Naive Bayes classifiers are a popular statistical technique of e-mail filtering. They typically use bag of words features to identify spam e-mail, an approach commonly used in text classification.
Naive Bayes classifiers work by correlating the use of tokens (typically words, or sometimes other things), with spam and non-spam e-mails and then using Bayes' theorem to calculate a probability that an email is or is not spam.
Naive Bayes spam filtering is a baseline technique for dealing with spam that can tailor itself to the email needs of individual users and give low false positive spam detection rates that are generally acceptable to users. It is one of the oldest ways of doing spam filtering, with roots in the 1990s.
Bayesian algorithms were used to sort and filter email by 1996. Although naive Bayesian filters did not become popular until later, multiple programs were released in 1998 to address the growing problem of unwanted email. The first scholarly publication on Bayesian spam filtering was by Sahami et al. in 1998. That work was soon thereafter deployed in commercial spam filters. However, in 2002 Paul Graham greatly decreased the false positive rate, so that it could be used on its own as a single spam filter.

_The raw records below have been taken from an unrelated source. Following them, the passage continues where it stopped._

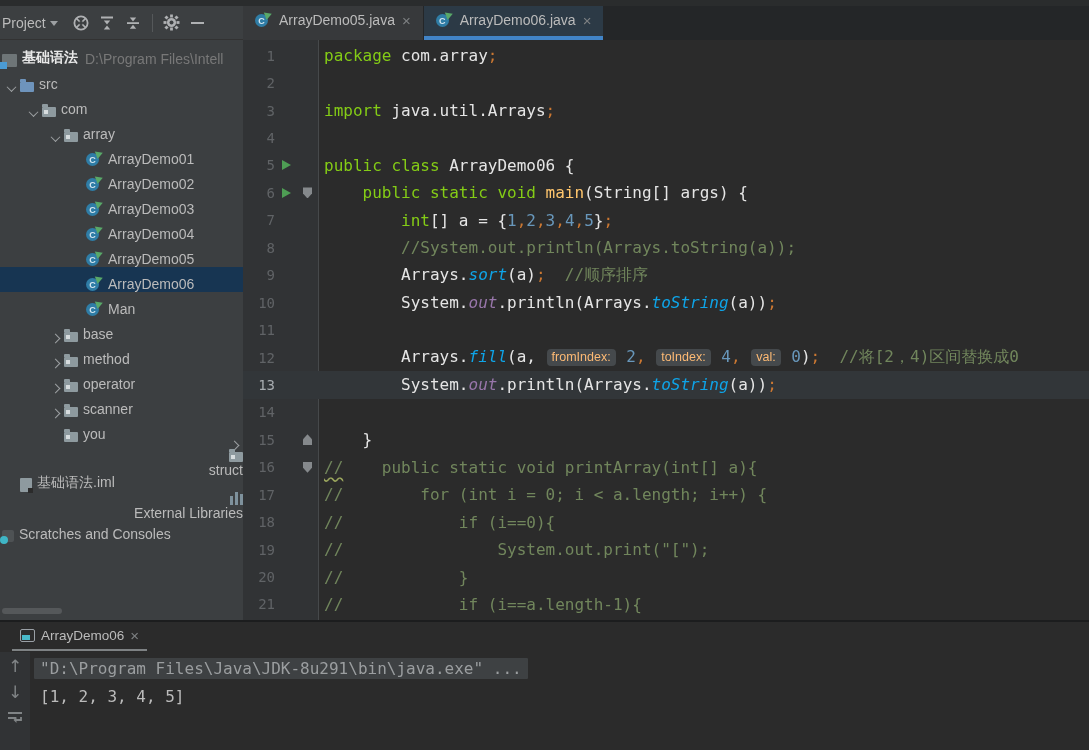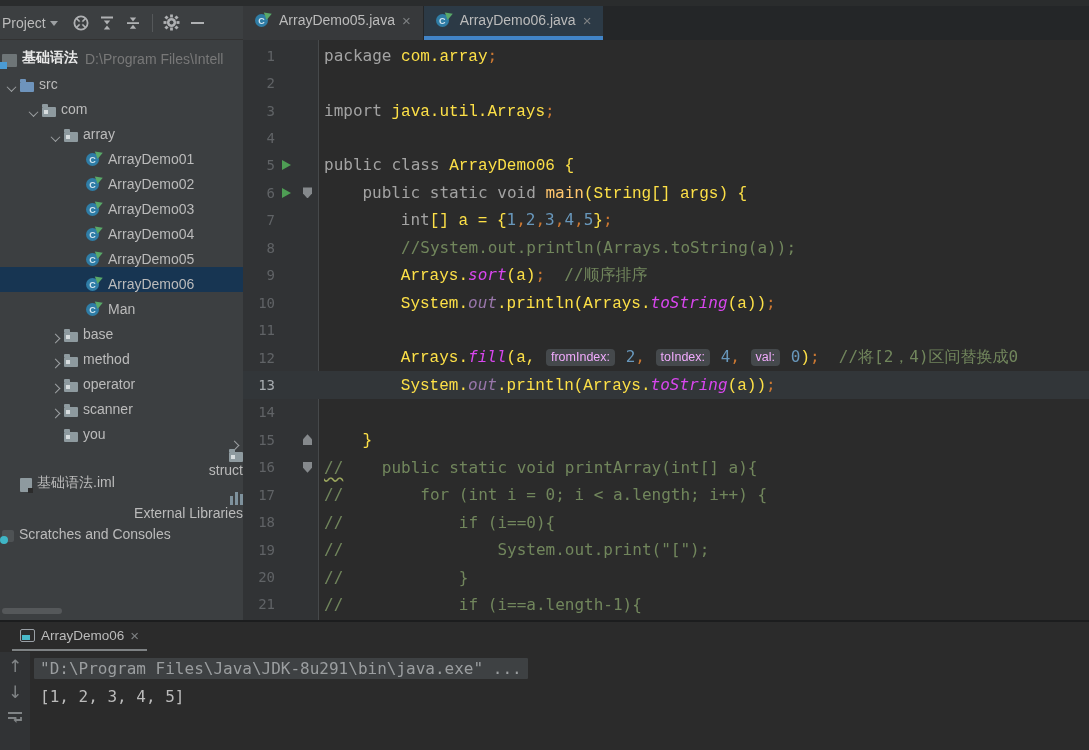--- a/index.html
+++ b/index.html
@@ -75,31 +75,31 @@
            font-family:"DejaVu Sans Mono", monospace; }
   .code-line.current .g-num { color:#A7ACB0; }
   .g-run { width:22px; display:flex; align-items:center; justify-content:center; flex:0 0 auto; }
   .run-tri { width:0; height:0; border-top:5.5px solid transparent; border-bottom:5.5px solid transparent;
              border-left:9px solid #4E9E54; }
   .g-fold { width:21px; display:flex; align-items:center; justify-content:center; flex:0 0 auto; }
   .fold-mark { width:9px; height:11px; background:#85898C; }
   .fold-mark.down { clip-path:polygon(0 0,100% 0,100% 55%,50% 100%,0 55%); }
   .fold-mark.up { clip-path:polygon(50% 0,100% 45%,100% 100%,0 100%,0 45%); }
   .code-text { padding-left:6px; }
-  .tok-kw  { color:#a3a3a3;text-align:center; }
-  .tok-id  { color:#fde047;font-family:Liberation Mono, monospace; }
+  .tok-kw  { color:#84cc16;text-align:center; }
+  .tok-id  { color:#e5e5e5; }
   .tok-num { color:#6897BB; }
   .tok-pun { color:#CC7832; }
   .tok-cmt { color:#71865C; }
   .tok-cmtsq { color:#71865C; text-decoration:underline; text-decoration-style:wavy;
                text-decoration-color:#9AA55C; text-underline-offset:4px; }
   .tok-fld { color:#9876AA; font-style:italic; }
   .tok-mtd { color:#FFC66D; }
-  .tok-sm  { color:#d946ef; font-style:italic; }
-  .tok-hint { display:inline-block; background:#45494C; color:#f0abfc; border-radius:4px;
+  .tok-sm  { color:#0ea5e9; font-style:italic; }
+  .tok-hint { display:inline-block; background:#45494C; color:#fdba74; border-radius:4px;
               padding:0 5px; font:12.5px "Liberation Sans", sans-serif; line-height:17px;
               vertical-align:middle; margin:0 1px; }
 
   
   .divider { position:absolute; left:0; top:620px; width:1089px; height:2px; background:#1C1D1E; }
   .console { position:absolute; left:0; top:622px; width:1089px; height:128px; background:#2B2B2B; }
   .console-header { position:absolute; left:0; top:0; width:100%; height:30px; display:flex; align-items:center; }
   .ctab { display:inline-flex; align-items:center; gap:6px; margin-left:12px; padding:5px 8px 6px 8px;
           border-bottom:2px solid #7E8284; }
   .ctab-label { color:#BBBBBB; font-size:13.5px; }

Variants of the basic technique have been implemented in a number of research works and commercial software products. Many modern mail clients implement Bayesian spam filtering. Users can also install separate email filtering programs. Server-side email filters, such as DSPAM, SpamAssassin,SpamBayes,Bogofilter and ASSP, make use of Bayesian spam filtering techniques, and the functionality is sometimes embedded within mail server software itself. CRM114, oft cited as a Bayesian filter, is not intended to use a Bayes filter in production, but includes the ″unigram″ feature for reference.